Le lendemain, je prévenais la Direction locale de l'accident et du risque de devoir partir à tout moment. Cette semaine là, j'animais une formation avec 26 personnes que j'informai également. De ma Direction parisienne, je n'ai eu aucune nouvelle durant toute la semaine. Je m'organisai pour finir une demi-journée plus tôt et pouvoir partir le vendredi matin. J'avais appelé et prévenu une gentille tante qui gardait les enfants de l'accident et de savoir si elle pouvait rester jusqu'au vendredi, car mon épouse aurait dû rentrer le mercredi. De Lyon, je rentrais sur Meaux puis partais immédiatement pour Arras. Je pouvais enfin voir mon épouse. Elle avait le sourire et hormis le pansement à la jambe, le plâtre au bras, et le corset, elle semblait aller. Elle avait de l'espoir. Tout allait bien disait-elle.

 

Je rentrais le soir pour repartir le samedi avec les enfants. C'était important qu'elle les voie et qu'ils la voient allant bien ou presque. Nous avions loué une chambre d'hôte, ça avait presque un goût de vacances. Toutes nos visites dans le Nord, durant 1 an, à cet hôpital eurent ainsi un goût de vacances. A la maison, il fallu s'organiser. Un lit médicalisé fut installé durant 3 mois en bas dans le séjour. Je me souviens de sa première sortie à Meaux. Elle croyait pouvoir aller rapidement. Au bout de quelques pas, elle s'arrêta essoufflée. Ce fut ainsi pour tout. Ses espoirs de guérison et d'un retour rapide à une vie normale s'effondraient les uns après les autres. Elle avait cru pouvoir reprendre rapidement le travail mais les semaines de convalescence devinrent des mois. A l'hôpital, elle avait eu son cartable avec son ordinateur et ses dossiers. Elle les ramena à la maison. Une gentille voisine, également secrétaire dans sa Direction, faisait la liaison entre la maison et le bureau ou alors c'était un Chrono Post. Ainsi elle continuait à travailler. Elle avait encore de l'espoir.

 

Plus pragmatique et expérimenté dans les Ressources Humaines, j'essayais de lui faire comprendre que cette situation anormale n'allait pas durer. Arriva le jour où tout s'arrêta, que la gentille voisine vint reprendre tous les dossiers. Juste le téléphone professionnel et l'ordinateur restèrent, jusqu'au jour où le téléphone fut coupé et l'ordinateur repris. Les mois passaient et impossible de retravailler. Après Arras et les infiltrations, ce fut l'opération de la main. Elle était restée bloquée, en "coup-de-vent" comme on dit si joliment. La grande habilité d'un chirurgien mondialement renommé lui redonna sa fonctionnalité. Pour la force, il fallu attendre plusieurs années. Ainsi ce qu'elle croyait devoir compter en semaines ou en mois, dû se compter en années.
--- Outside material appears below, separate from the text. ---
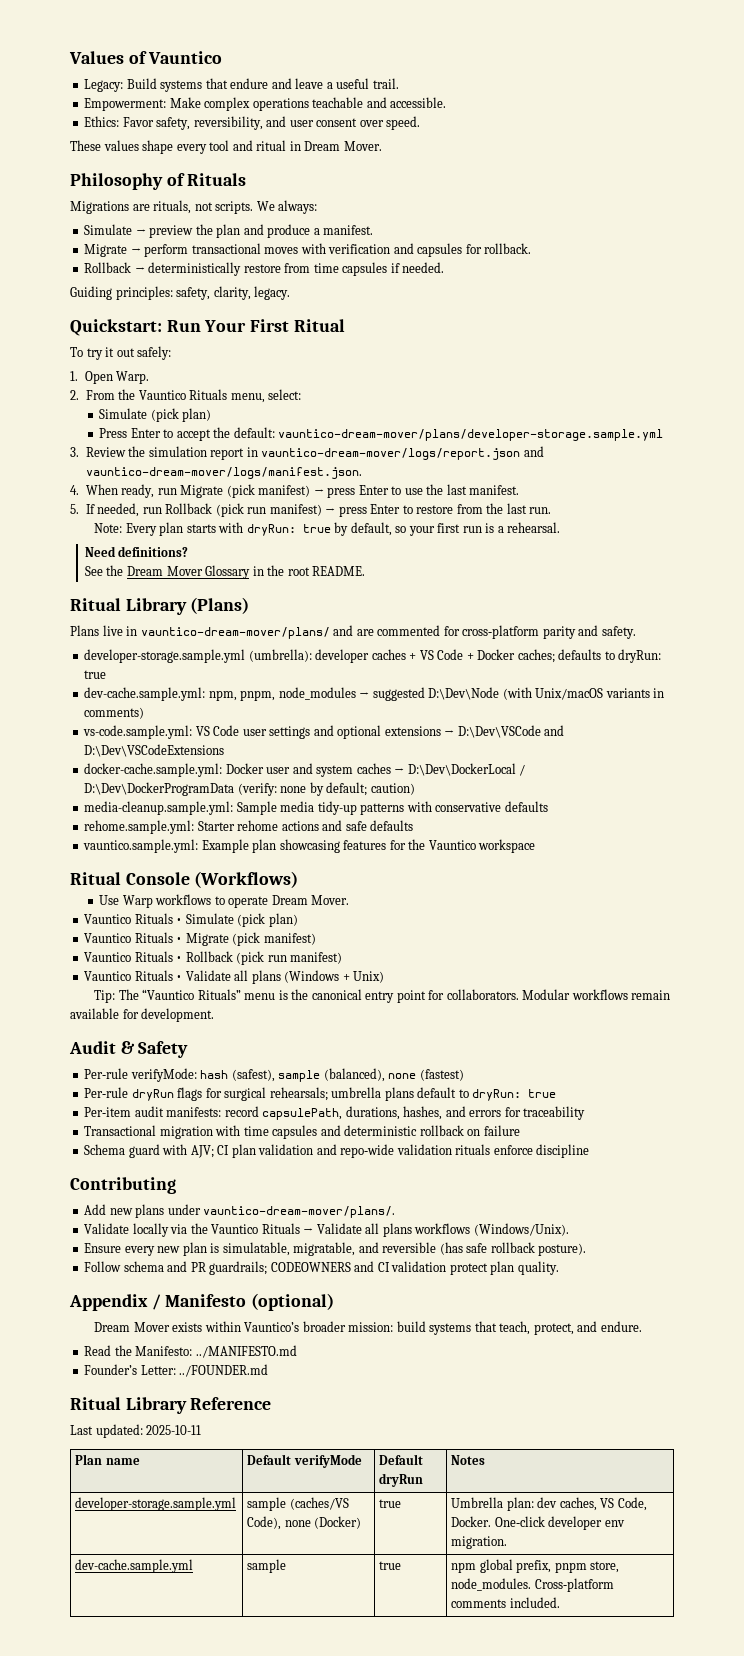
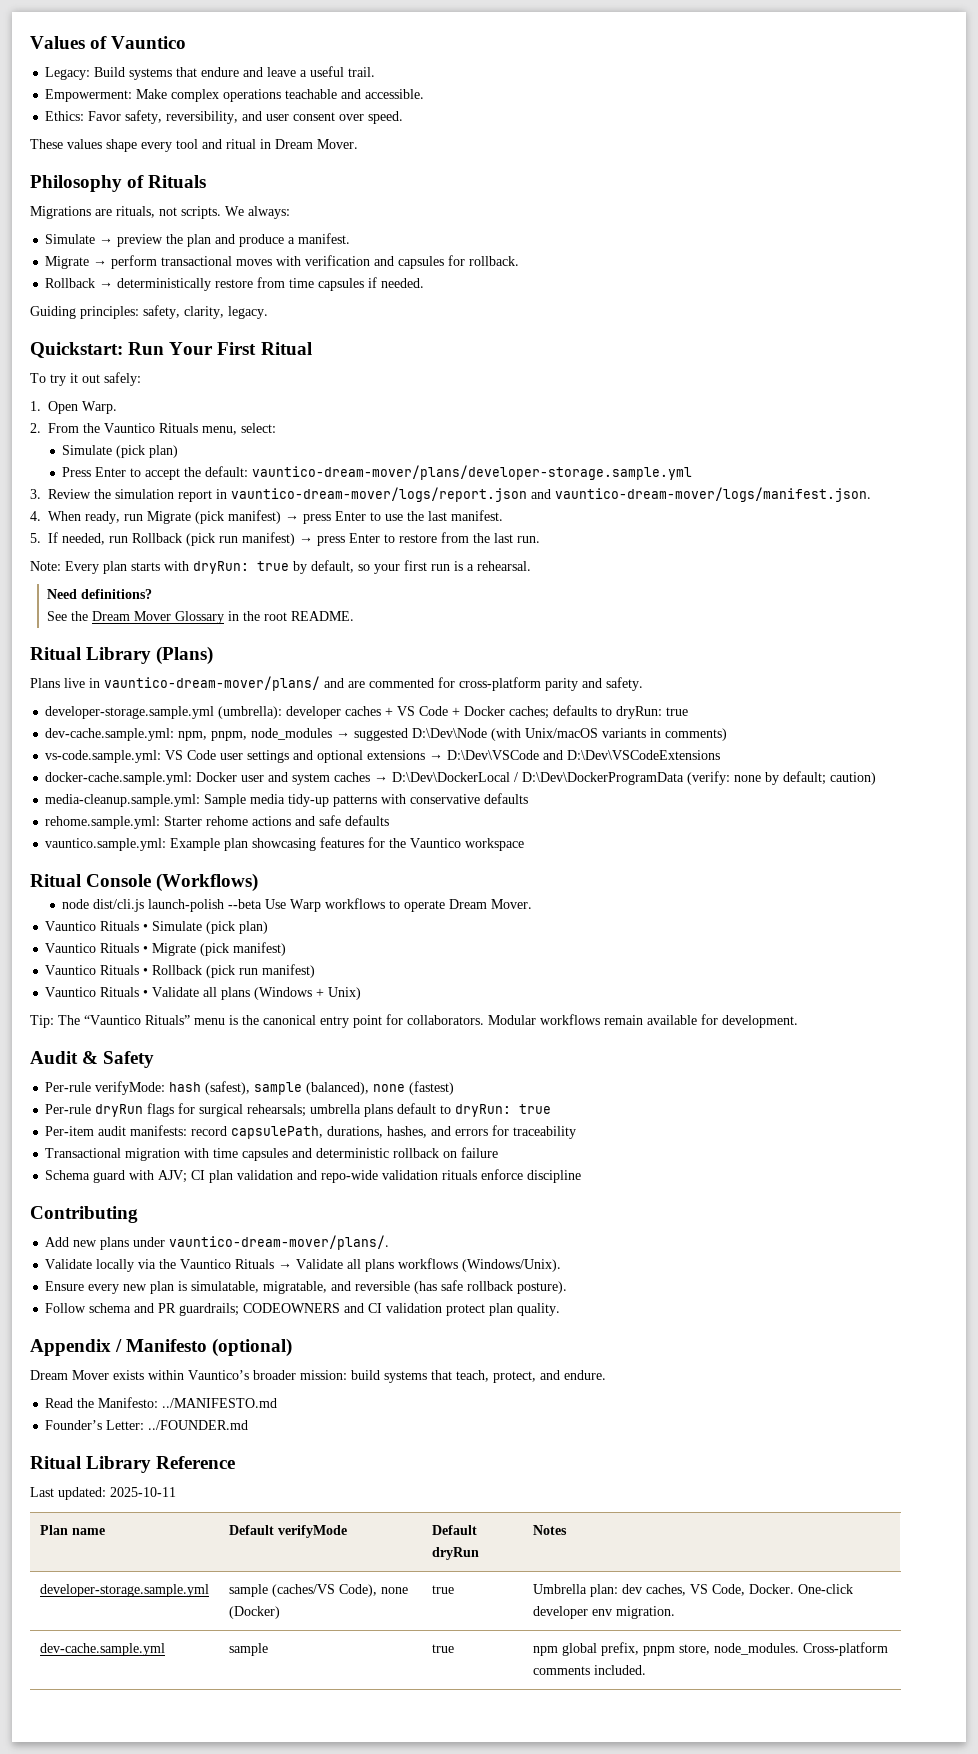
- Use Warp workflows to operate Dream Mover.
+ node dist/cli.js launch-polish --beta Use Warp workflows to operate Dream Mover.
Sa carrière, elle était malheureusement terminée.

 

Isolée chez elle, désœuvrée, souffrant en permanence, elle mélangea médicaments et alcool. De la cadre dynamique d'une direction internationale d'une grande banque responsable d'un service juridique, elle était devenue, une pauvre femme désespérée. Voici comment, un mardi de septembre, une vie et une famille furent brisées par l'incompétence et l'avidité de personnes qui mettent l'argent au-dessus de la vie humaine.